* _What to do_: Pictures excluded, output the lines of the data below between the one holding "-> <div> <div></div>" and the one holding "font-size: 11px ->", inclusive, exactly as they stand.

* _Dataset_:

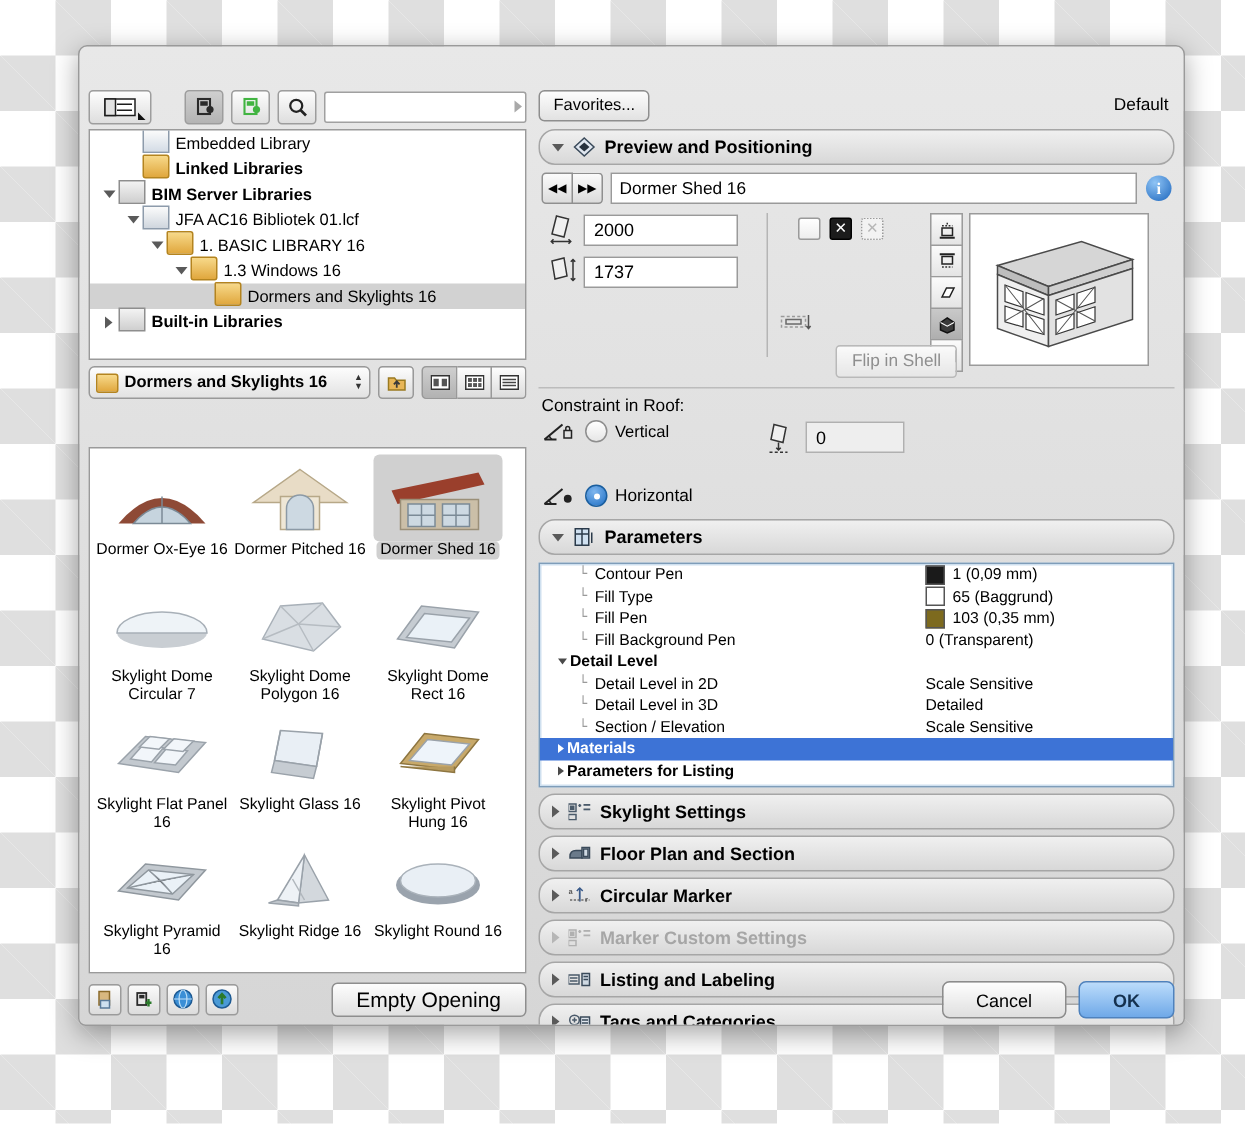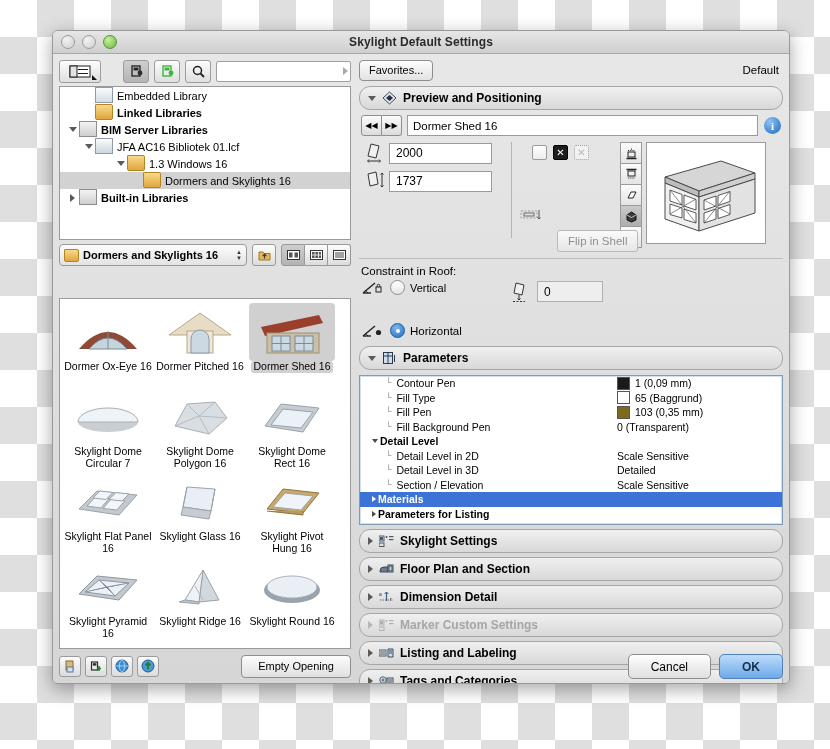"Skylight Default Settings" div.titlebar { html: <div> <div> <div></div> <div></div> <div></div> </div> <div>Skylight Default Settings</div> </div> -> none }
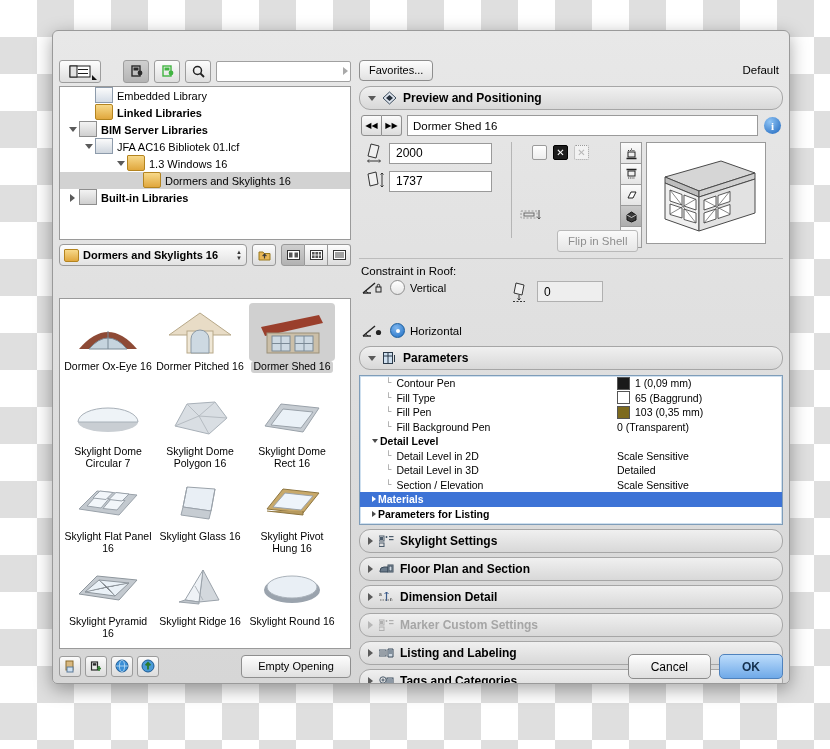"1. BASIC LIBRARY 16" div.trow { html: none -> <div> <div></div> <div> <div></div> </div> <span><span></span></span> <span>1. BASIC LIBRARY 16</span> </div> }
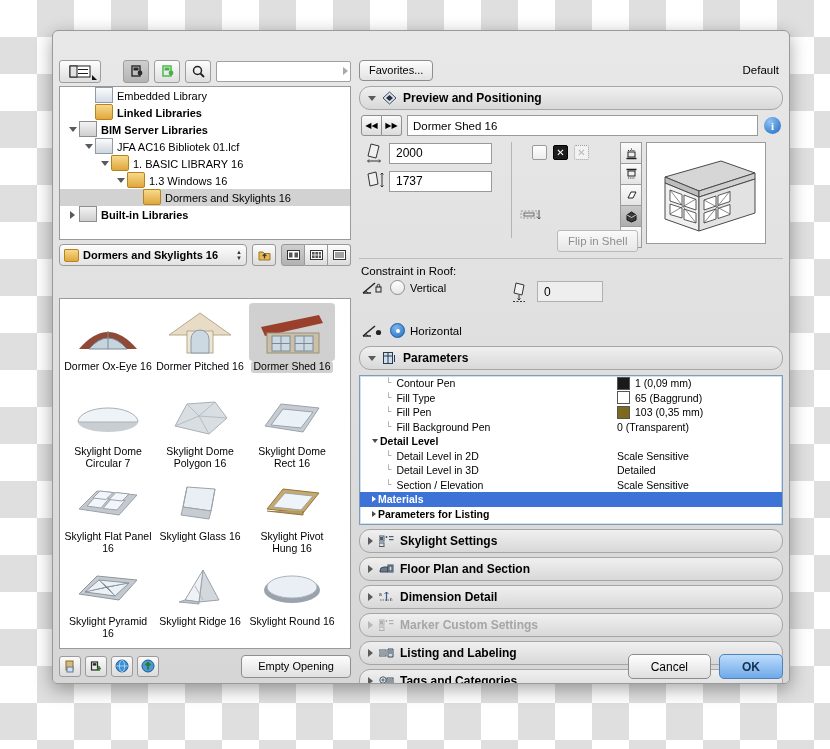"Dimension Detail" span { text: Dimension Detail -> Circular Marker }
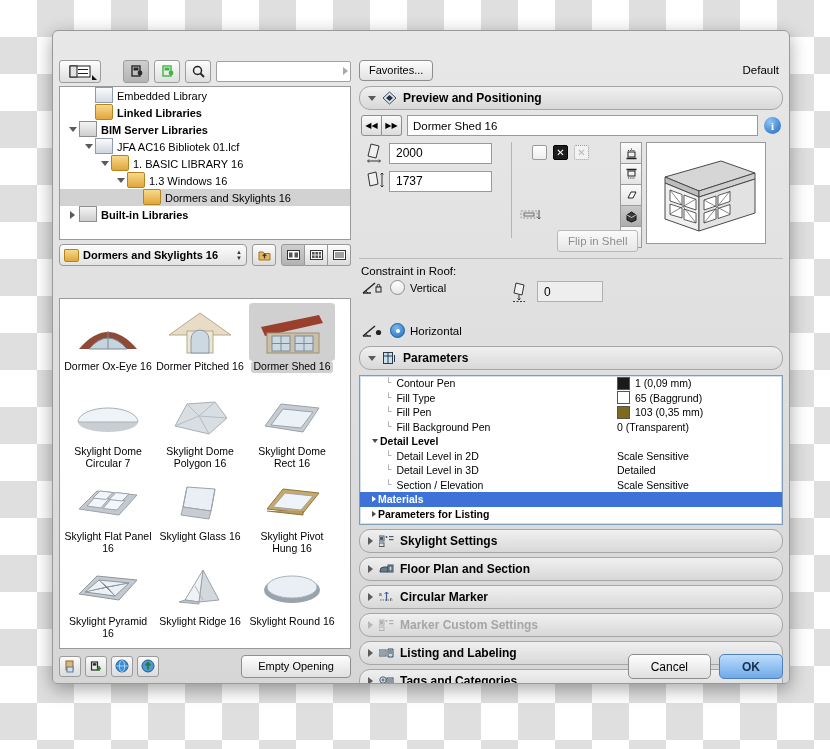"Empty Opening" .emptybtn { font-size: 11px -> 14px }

==

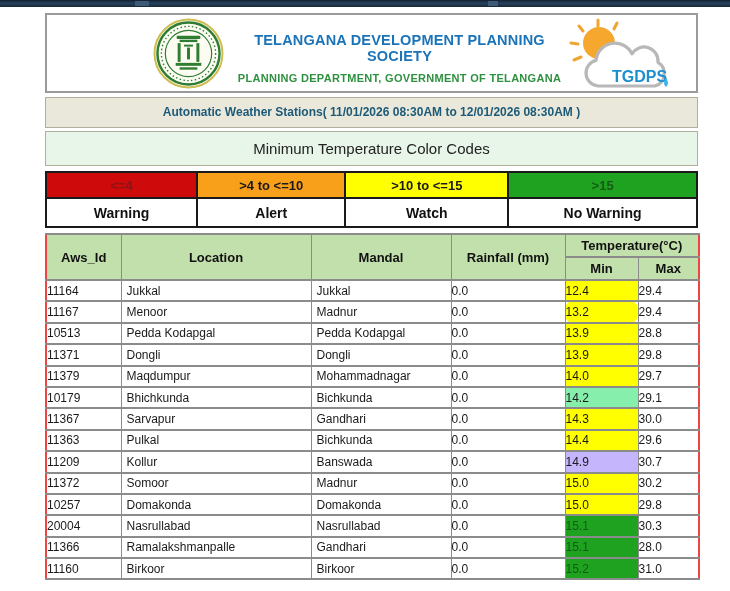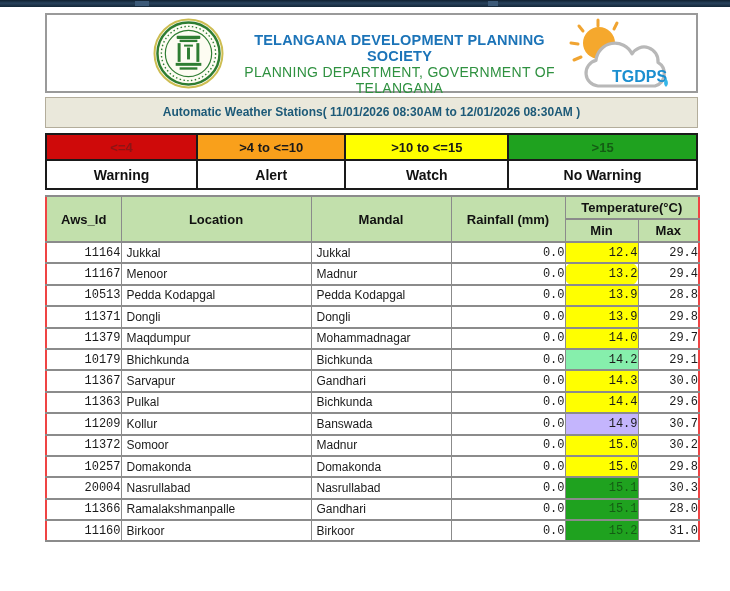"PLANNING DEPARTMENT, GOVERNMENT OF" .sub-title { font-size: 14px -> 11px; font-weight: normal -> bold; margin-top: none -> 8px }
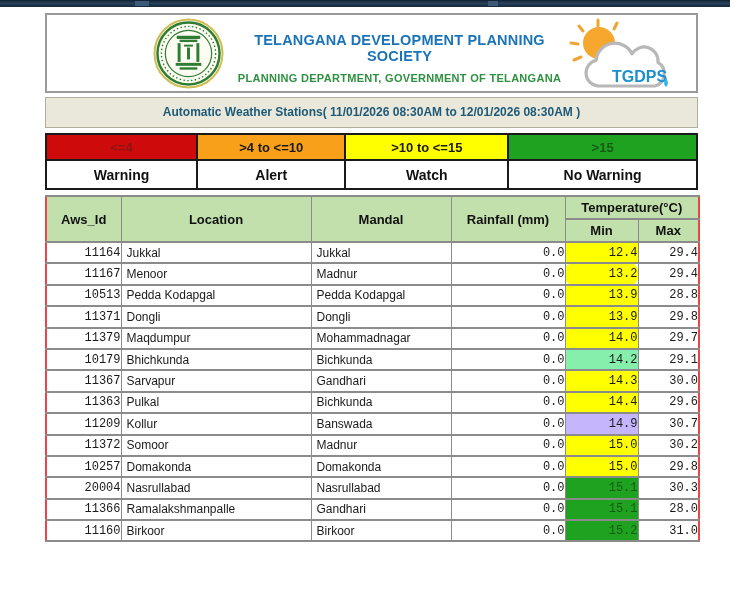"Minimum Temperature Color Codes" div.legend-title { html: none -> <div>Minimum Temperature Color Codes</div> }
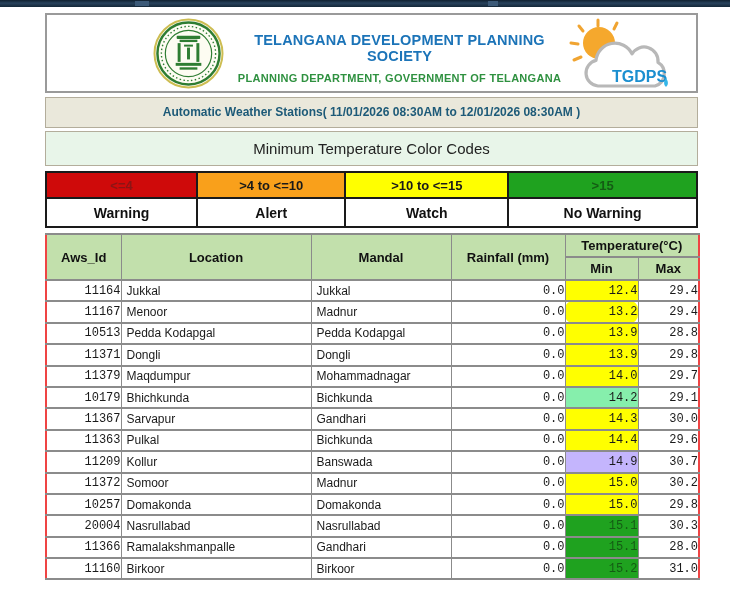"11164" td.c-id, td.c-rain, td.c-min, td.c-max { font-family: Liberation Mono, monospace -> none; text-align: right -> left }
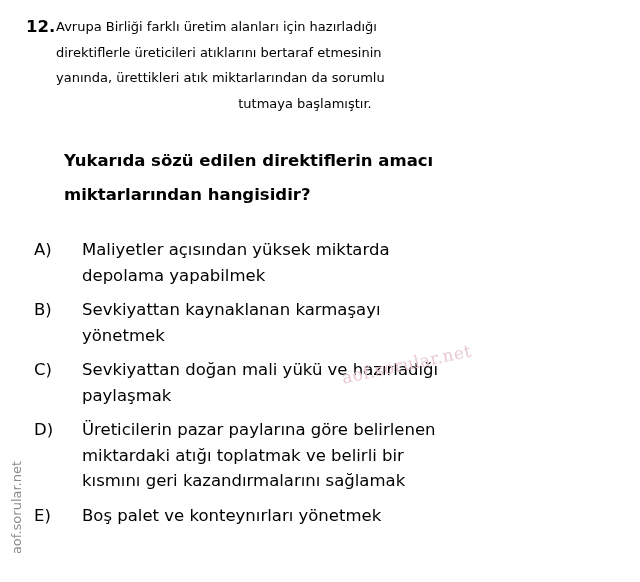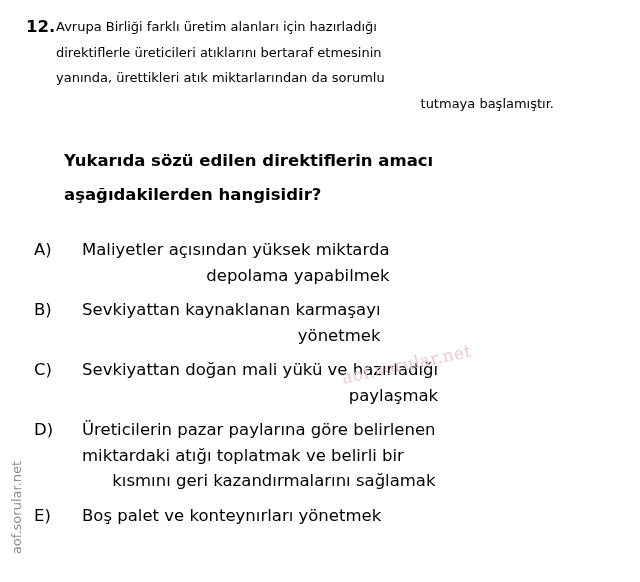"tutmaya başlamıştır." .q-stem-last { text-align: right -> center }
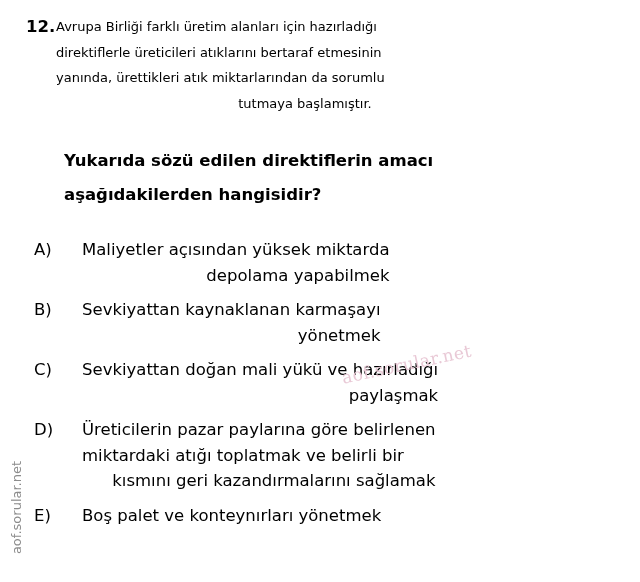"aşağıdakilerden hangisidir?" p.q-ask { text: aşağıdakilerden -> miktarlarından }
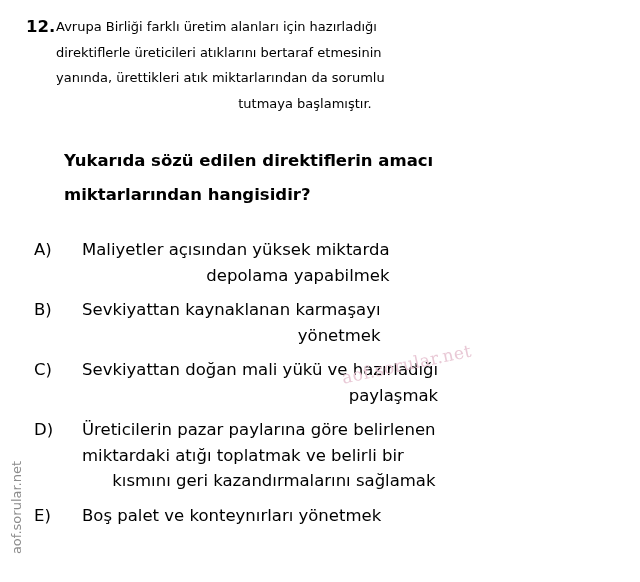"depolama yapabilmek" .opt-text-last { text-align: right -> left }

---

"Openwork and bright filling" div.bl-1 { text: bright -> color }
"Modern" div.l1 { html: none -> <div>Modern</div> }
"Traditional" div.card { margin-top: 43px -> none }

* _Answer to this exercise_:
"1. BASIC LIBRARY 16" div.trow { html: none -> <div> <div></div> <div> <div></div> </div> <span><span></span></span> <span>1. BASIC LIBRARY 16</span> </div> }
"Dimension Detail" span { text: Dimension Detail -> Circular Marker }
"Empty Opening" .emptybtn { font-size: 11px -> 14px }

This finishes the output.